Exercise description: Please filter the data below down to the lines holding the string "weight".

Stored records
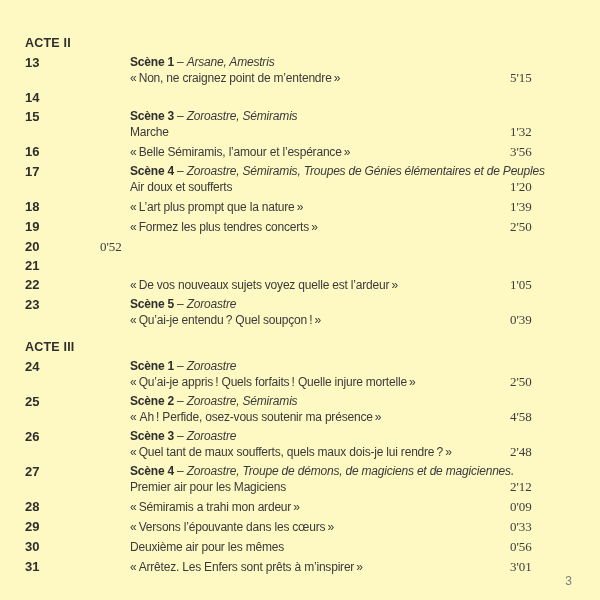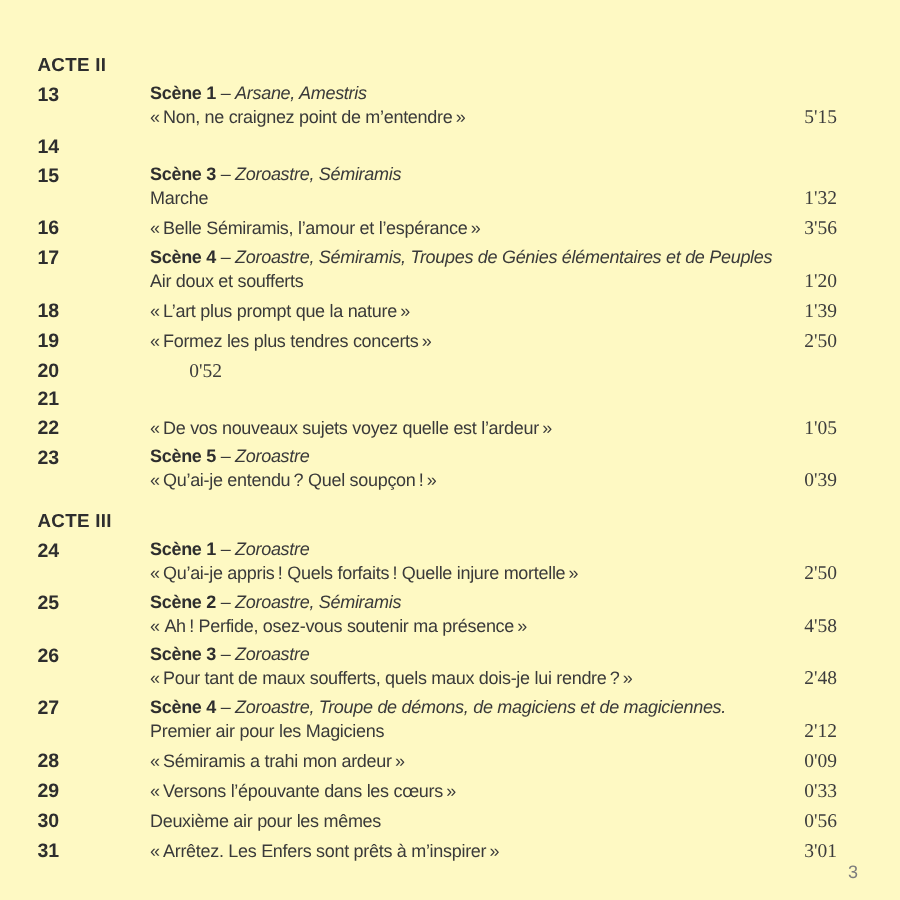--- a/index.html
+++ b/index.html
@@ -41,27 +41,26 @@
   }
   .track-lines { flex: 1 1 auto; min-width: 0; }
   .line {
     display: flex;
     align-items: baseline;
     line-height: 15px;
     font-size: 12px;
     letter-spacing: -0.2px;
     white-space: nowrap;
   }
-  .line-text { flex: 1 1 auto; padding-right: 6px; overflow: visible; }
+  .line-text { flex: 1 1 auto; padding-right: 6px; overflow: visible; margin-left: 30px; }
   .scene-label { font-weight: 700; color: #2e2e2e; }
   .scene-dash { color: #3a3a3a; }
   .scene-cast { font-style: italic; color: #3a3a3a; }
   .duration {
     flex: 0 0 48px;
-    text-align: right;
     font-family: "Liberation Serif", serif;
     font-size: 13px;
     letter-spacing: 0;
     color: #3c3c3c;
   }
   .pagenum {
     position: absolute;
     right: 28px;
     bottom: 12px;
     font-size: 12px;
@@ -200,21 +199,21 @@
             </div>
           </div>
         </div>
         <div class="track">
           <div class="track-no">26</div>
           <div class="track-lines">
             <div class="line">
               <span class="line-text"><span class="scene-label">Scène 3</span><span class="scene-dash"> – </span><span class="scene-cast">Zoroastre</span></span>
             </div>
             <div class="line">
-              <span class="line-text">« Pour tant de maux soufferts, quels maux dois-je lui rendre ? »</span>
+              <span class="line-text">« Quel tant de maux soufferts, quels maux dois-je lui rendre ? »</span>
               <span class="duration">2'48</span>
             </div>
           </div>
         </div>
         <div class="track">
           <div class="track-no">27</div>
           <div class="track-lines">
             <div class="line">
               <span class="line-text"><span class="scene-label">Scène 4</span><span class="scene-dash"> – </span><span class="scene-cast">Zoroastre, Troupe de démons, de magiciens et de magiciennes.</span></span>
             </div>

...

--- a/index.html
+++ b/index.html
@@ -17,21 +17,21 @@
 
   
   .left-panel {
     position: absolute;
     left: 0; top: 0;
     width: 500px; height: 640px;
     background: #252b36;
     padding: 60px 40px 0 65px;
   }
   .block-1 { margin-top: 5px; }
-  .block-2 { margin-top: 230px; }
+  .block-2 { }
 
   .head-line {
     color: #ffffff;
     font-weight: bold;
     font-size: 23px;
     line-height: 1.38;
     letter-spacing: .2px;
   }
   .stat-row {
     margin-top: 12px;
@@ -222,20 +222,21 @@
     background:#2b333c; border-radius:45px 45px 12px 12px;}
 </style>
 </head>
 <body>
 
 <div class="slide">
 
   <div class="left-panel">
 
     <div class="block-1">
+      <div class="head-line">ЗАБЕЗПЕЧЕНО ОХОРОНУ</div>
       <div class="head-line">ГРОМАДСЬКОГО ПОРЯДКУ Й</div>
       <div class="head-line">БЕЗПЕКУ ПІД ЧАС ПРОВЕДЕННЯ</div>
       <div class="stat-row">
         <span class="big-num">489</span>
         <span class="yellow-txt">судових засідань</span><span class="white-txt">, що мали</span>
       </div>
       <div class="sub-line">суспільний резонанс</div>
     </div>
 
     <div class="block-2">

Answer section:
   .scene-label { font-weight: 700; color: #2e2e2e; }
     font-weight: bold;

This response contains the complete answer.